--- DATASET ---

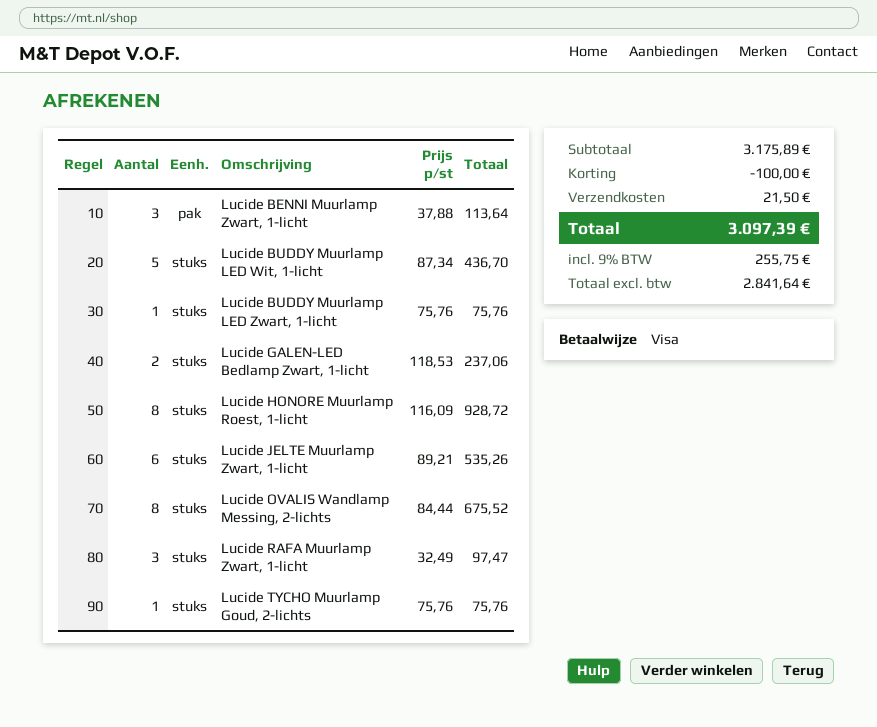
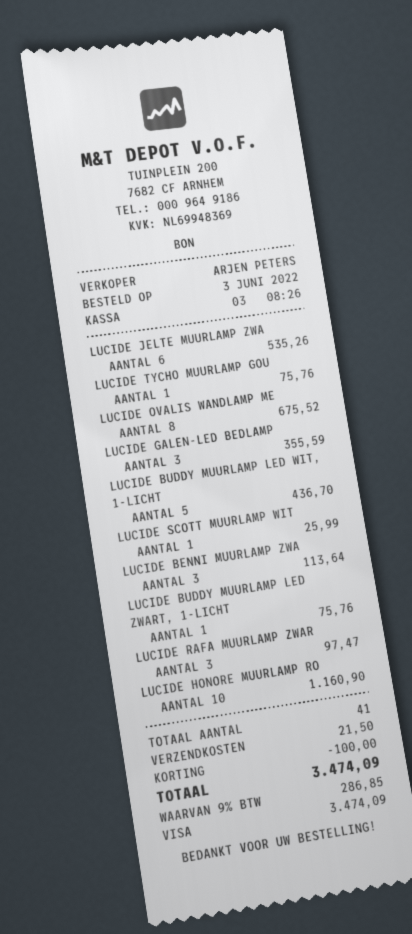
Lucide GALEN-LED Bedlamp Zwart, 1-licht: 2 for 237.06 -> 3 for 355.59
Lucide HONORE Muurlamp Roest, 1-licht: 8 for 928.72 -> 10 for 1160.90
LUCIDE SCOTT MUURLAMP WIT: none -> 1 for 25.99
tax: 9% = 255.75 -> 9% = 286.85
total: 3097.39 -> 3474.09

---

• [TASK BRIEF]: Output the line bearing "LUCIDE SCOTT MUURLAMP" along with all the lines after it through the end of the entries, exactly, and no other lines.

• [TASK OUTPUT]:
LUCIDE SCOTT MUURLAMP WIT: none -> 1 for 25.99
tax: 9% = 255.75 -> 9% = 286.85
total: 3097.39 -> 3474.09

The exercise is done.